Per la prima volta nella mia vita, incomincio ad avere fede in
qualcosa, ed è come una pianticella che cresce. (…) »
«
(…) Studiando il Dharma, riesco a capire certi meccanismi in
maniera chiara e limpida. Anche la rabbia non sorge più tanto
spesso, come era solita sorgere, e quando sorge è un attimo solo,
riesco ad osservarla senza intervenire e reagire, come ero solito
fare.
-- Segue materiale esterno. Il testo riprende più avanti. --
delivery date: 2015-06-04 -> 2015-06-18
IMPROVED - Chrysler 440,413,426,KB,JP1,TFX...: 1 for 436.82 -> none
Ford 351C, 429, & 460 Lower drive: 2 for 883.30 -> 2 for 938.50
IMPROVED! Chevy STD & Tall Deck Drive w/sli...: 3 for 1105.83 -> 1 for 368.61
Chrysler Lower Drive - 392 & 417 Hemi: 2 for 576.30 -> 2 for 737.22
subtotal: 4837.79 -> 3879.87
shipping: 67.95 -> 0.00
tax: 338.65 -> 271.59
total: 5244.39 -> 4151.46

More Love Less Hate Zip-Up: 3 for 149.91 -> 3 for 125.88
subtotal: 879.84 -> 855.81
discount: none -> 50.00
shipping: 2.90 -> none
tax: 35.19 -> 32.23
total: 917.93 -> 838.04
Non è sopprimere le vecchie reazioni e farmi venire il mal di
stomaco, semplicemente non mi ci aggrappo più, come facevo prima.
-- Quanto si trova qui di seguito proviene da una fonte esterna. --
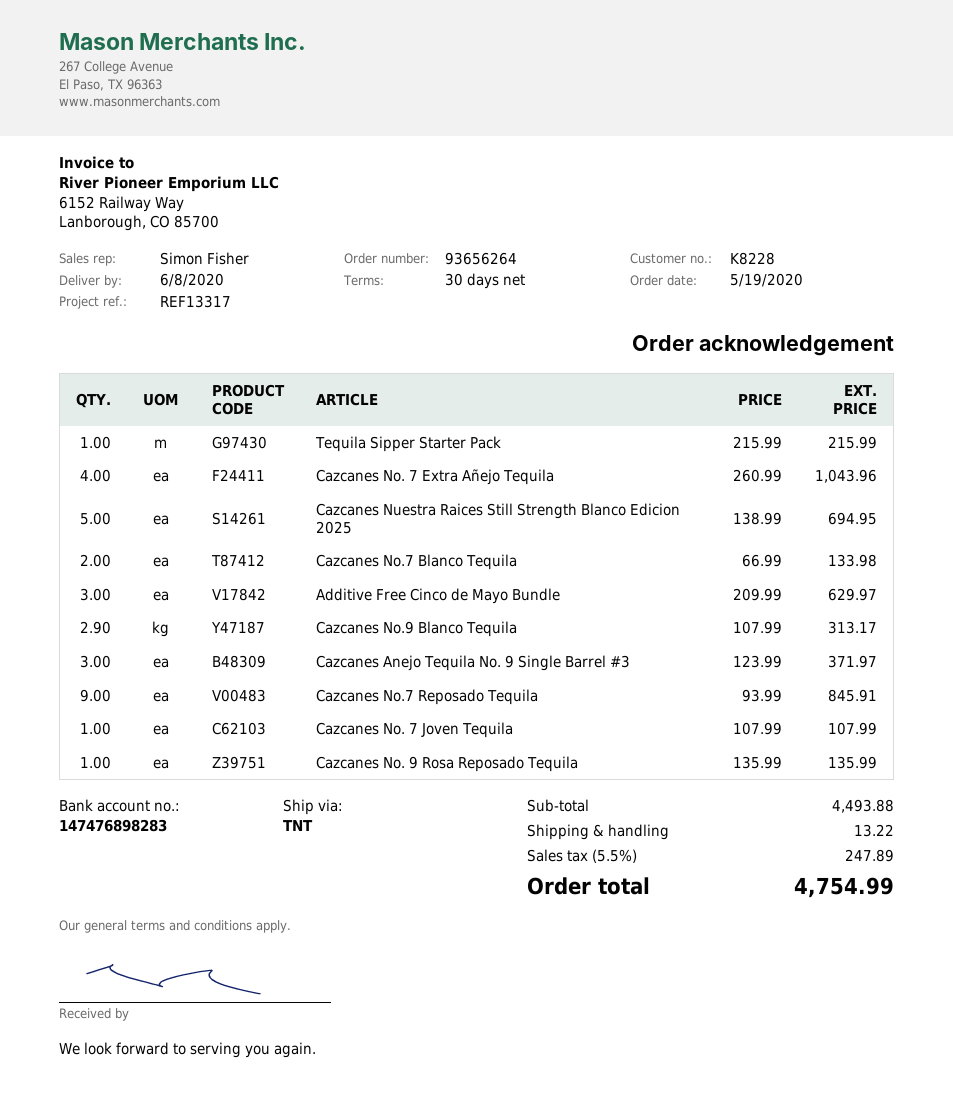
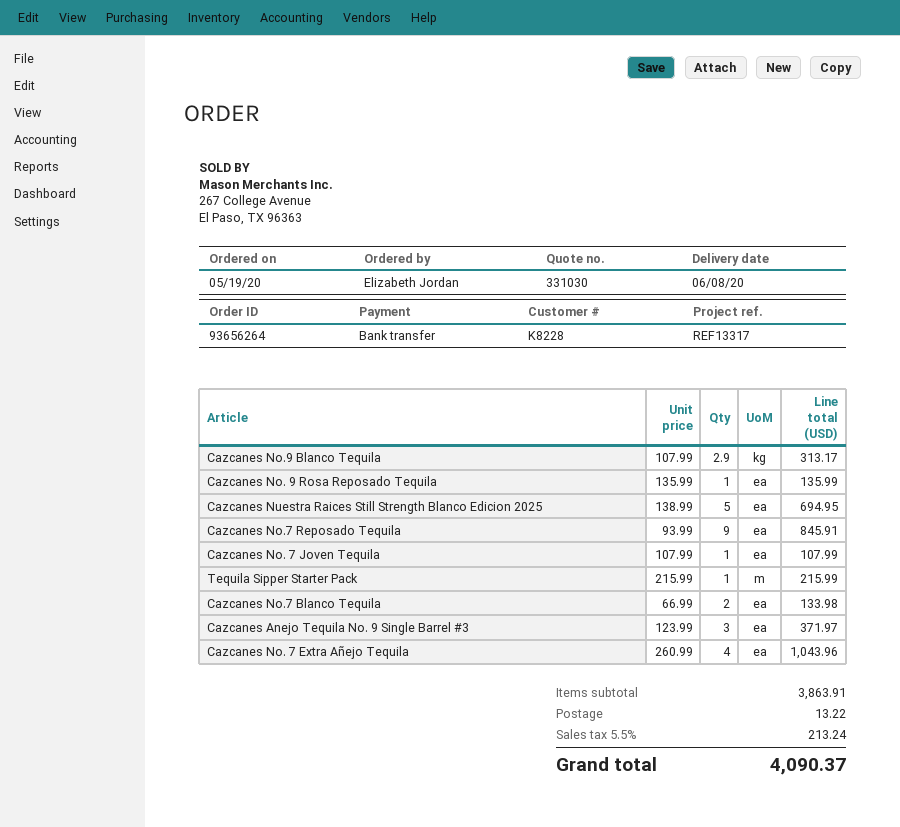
Additive Free Cinco de Mayo Bundle: 3 x 209.99 = 629.97 -> none
subtotal: 4493.88 -> 3863.91
tax: 5.5% = 247.89 -> 5.5% = 213.24
total: 4754.99 -> 4090.37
Anch’io ero preda degli stati d’animo, passavo da momenti di
massima esaltazione a momenti di delusione e tristezza. L’equilibrio
è tra gli opposti estremi, come dice Buddha Shakyamuni. Osservo
tutto ciò di me, ne sono diventato cosciente, prima non me ne
accorgevo, stavo bene o stavo male. (…) »
«
(…) Vorrei ringraziare tutti quanti per quello che fate per noi
detenuti e per il mondo intero. Il messaggio del Buddha, attraverso i
suoi discepoli di ieri e di oggi, giunge a tutti ed a noi in carcere
ha fatto veramente breccia nel cuore. Ora sento profondamente che il
Dharma fa parte della mia vita. Sono felice di aver incontrato il
Buddha ed i suoi seguaci. … »
«
(…) Non mangio la carne perché penso che quell’animale che è
stato ucciso poteva essere, nelle vite passate, anche mia madre, mio
padre, mio fratello, ecc. Quindi, se penso a questo, genero
compassione e mi rendo conto che, se altri come me lo facessero, ci
sarebbero meno uccisioni e meno commercio di carne. (…) »
«
(…) Voglio diventare un buon buddhista, perché voglio diventare un
buon riferimento per gli altri. La mia più grande felicità sarebbe
quella di vedere dei futuri Maestri che insegnino il Dharma come tu
lo insegni a me e come io trovo conforto nelle tue parole, anche gli
altri lo possano trovare nelle mie. (…) »
«
(…) Ho anche smesso di fumare e qui smettere penso che sia molto
più difficile che farlo fuori da queste mura. Però mi sono detto:
“Un buon buddhista non fuma!”. Voglio fare da esempio. Solo
pensando che un giorno anch’io potrò collaborare ad aiutare le
persone che hanno avuto i miei stessi problemi o problemi simili, mi
rende felice e pieno di gioia. Penso che non ci sia cosa migliore che
veder stare bene chi un giorno ti ha chiesto aiuto. (…) »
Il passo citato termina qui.